Problem
When you copy the data, keep every word exactly as it is and leave the pictures out.

START Exercise data

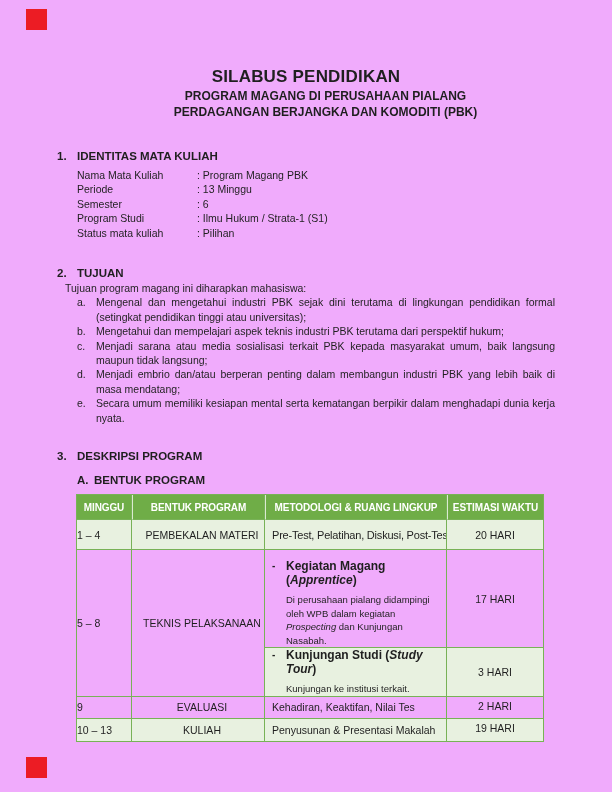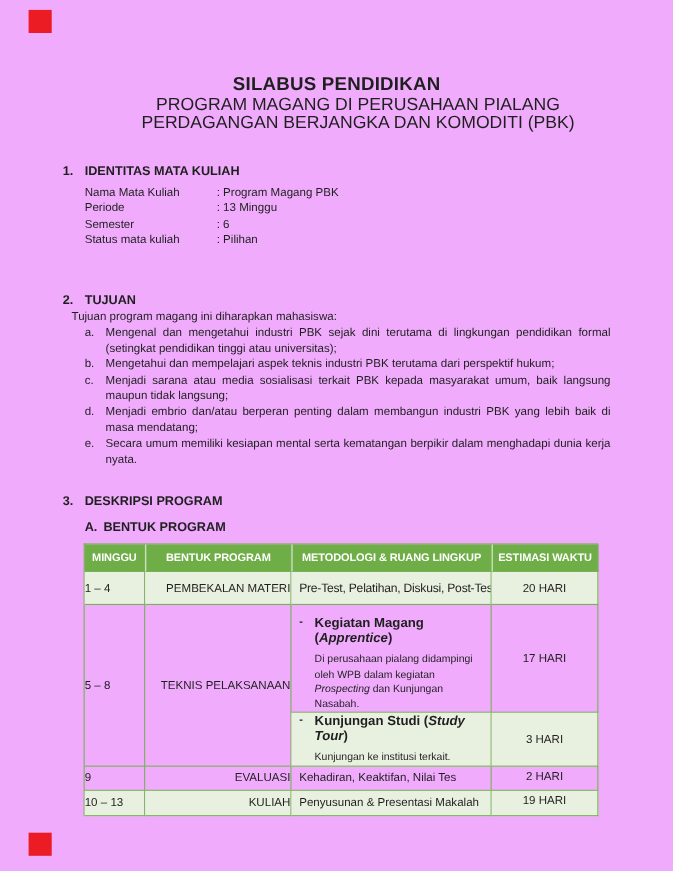--- a/index.html
+++ b/index.html
@@ -8,21 +8,21 @@
     font-family:"Liberation Sans","DejaVu Sans",sans-serif;
     color:var(--ink,#1f1f1f); overflow:hidden;padding-left:16px;
   }
   .red-square { position:absolute; left:26px; width:21px; height:21px; background:var(--logo-red,#ec1c24); }
   #logo-top { top:9px; }
   #logo-bottom { top:757px; }
 
   
   #title-block { position:absolute; top:66px; left:0; width:612px; text-align:center; }
   #doc-title { font-size:17px; font-weight:bold; line-height:22px; letter-spacing:.2px; }
-  .doc-subtitle { font-size:16px; font-weight:normal; line-height:16px;margin-left:39px; }
+  .doc-subtitle { font-size:12px; font-weight:bold; line-height:16px;margin-left:39px; }
 
   
   .section { position:absolute; left:57px; width:498px; }
   .sec-heading { font-size:11.5px; font-weight:bold; line-height:15px; display:flex; }
   .sec-num { display:inline-block; width:20px; flex:0 0 20px; }
   .body-txt { font-size:10.5px; line-height:14.4px; }
 
   
   #identitas-fields { margin-left:20px; margin-top:4px; }
   .field-row { display:flex; }
@@ -52,21 +52,21 @@
     border-bottom:1px solid var(--border-green,#78b257);
     padding:0; vertical-align:middle; overflow:hidden;
   }
   #program-table th {
     background:var(--header-bg,#6fad47); color:var(--header-text,#ffffff);
     font-size:10px; font-weight:bold; height:24px; text-align:center; letter-spacing:-0.1px;
   }
   #program-table th.sep { border-left:1px solid rgba(255,255,255,.75); margin-left:-1px; }
   .band { background:var(--band-bg,#e8f1e0); }
   .c-minggu { text-align:left; }
-  .c-bentuk { text-align:right; padding-left:8px !important; }
+  .c-bentuk { text-align:center; padding-left:8px !important; }
   .c-est { text-align:center; }
   .c-met { text-align:left; padding-left:7px !important; padding-right:4px !important; }
   .met-small { font-size:11px; letter-spacing:-0.2px; white-space:nowrap;margin-top:20px; }
   .cell-pad-top { vertical-align:top !important; padding-top:9px !important; }
   .bullet-row { display:flex; padding-top:0; }
   .dash { flex:0 0 14px; width:14px; font-weight:bold; font-size:10px; line-height:14px; }
   .bullet-body { flex:1; max-width:160px; }
   .bullet-title { font-size:12px; font-weight:bold; line-height:14px; }
   .bullet-desc { font-size:9.5px; line-height:13.6px; margin-top:6px; }
   .est-high { vertical-align:top !important; padding-top:3px !important; }
@@ -97,20 +97,24 @@
       </div>
       <div class="field-row">
         <span class="field-label">Periode</span>
         <span class="field-value">: 13 Minggu</span>
       </div>
       <div class="field-row">
         <span class="field-label">Semester</span>
         <span class="field-value">: 6</span>
       </div>
       <div class="field-row">
+        <span class="field-label">Program Studi</span>
+        <span class="field-value">: Ilmu Hukum / Strata-1 (S1)</span>
+      </div>
+      <div class="field-row">
         <span class="field-label">Status mata kuliah</span>
         <span class="field-value">: Pilihan</span>
       </div>
     </div>
   </div>
 
   <div class="section" style="top:266px;">
     <div class="sec-heading">
       <span class="sec-num">2.</span>
       <span>TUJUAN</span>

END Exercise data

Result
--- a/index.html
+++ b/index.html
@@ -8,21 +8,21 @@
     font-family:"Liberation Sans","DejaVu Sans",sans-serif;
     color:var(--ink,#1f1f1f); overflow:hidden;padding-left:16px;
   }
   .red-square { position:absolute; left:26px; width:21px; height:21px; background:var(--logo-red,#ec1c24); }
   #logo-top { top:9px; }
   #logo-bottom { top:757px; }
 
   
   #title-block { position:absolute; top:66px; left:0; width:612px; text-align:center; }
   #doc-title { font-size:17px; font-weight:bold; line-height:22px; letter-spacing:.2px; }
-  .doc-subtitle { font-size:16px; font-weight:normal; line-height:16px;margin-left:39px; }
+  .doc-subtitle { font-size:12px; font-weight:bold; line-height:16px;margin-left:39px; }
 
   
   .section { position:absolute; left:57px; width:498px; }
   .sec-heading { font-size:11.5px; font-weight:bold; line-height:15px; display:flex; }
   .sec-num { display:inline-block; width:20px; flex:0 0 20px; }
   .body-txt { font-size:10.5px; line-height:14.4px; }
 
   
   #identitas-fields { margin-left:20px; margin-top:4px; }
   .field-row { display:flex; }
@@ -52,21 +52,21 @@
     border-bottom:1px solid var(--border-green,#78b257);
     padding:0; vertical-align:middle; overflow:hidden;
   }
   #program-table th {
     background:var(--header-bg,#6fad47); color:var(--header-text,#ffffff);
     font-size:10px; font-weight:bold; height:24px; text-align:center; letter-spacing:-0.1px;
   }
   #program-table th.sep { border-left:1px solid rgba(255,255,255,.75); margin-left:-1px; }
   .band { background:var(--band-bg,#e8f1e0); }
   .c-minggu { text-align:left; }
-  .c-bentuk { text-align:right; padding-left:8px !important; }
+  .c-bentuk { text-align:center; padding-left:8px !important; }
   .c-est { text-align:center; }
   .c-met { text-align:left; padding-left:7px !important; padding-right:4px !important; }
   .met-small { font-size:11px; letter-spacing:-0.2px; white-space:nowrap;margin-top:20px; }
   .cell-pad-top { vertical-align:top !important; padding-top:9px !important; }
   .bullet-row { display:flex; padding-top:0; }
   .dash { flex:0 0 14px; width:14px; font-weight:bold; font-size:10px; line-height:14px; }
   .bullet-body { flex:1; max-width:160px; }
   .bullet-title { font-size:12px; font-weight:bold; line-height:14px; }
   .bullet-desc { font-size:9.5px; line-height:13.6px; margin-top:6px; }
   .est-high { vertical-align:top !important; padding-top:3px !important; }
@@ -97,20 +97,24 @@
       </div>
       <div class="field-row">
         <span class="field-label">Periode</span>
         <span class="field-value">: 13 Minggu</span>
       </div>
       <div class="field-row">
         <span class="field-label">Semester</span>
         <span class="field-value">: 6</span>
       </div>
       <div class="field-row">
+        <span class="field-label">Program Studi</span>
+        <span class="field-value">: Ilmu Hukum / Strata-1 (S1)</span>
+      </div>
+      <div class="field-row">
         <span class="field-label">Status mata kuliah</span>
         <span class="field-value">: Pilihan</span>
       </div>
     </div>
   </div>
 
   <div class="section" style="top:266px;">
     <div class="sec-heading">
       <span class="sec-num">2.</span>
       <span>TUJUAN</span>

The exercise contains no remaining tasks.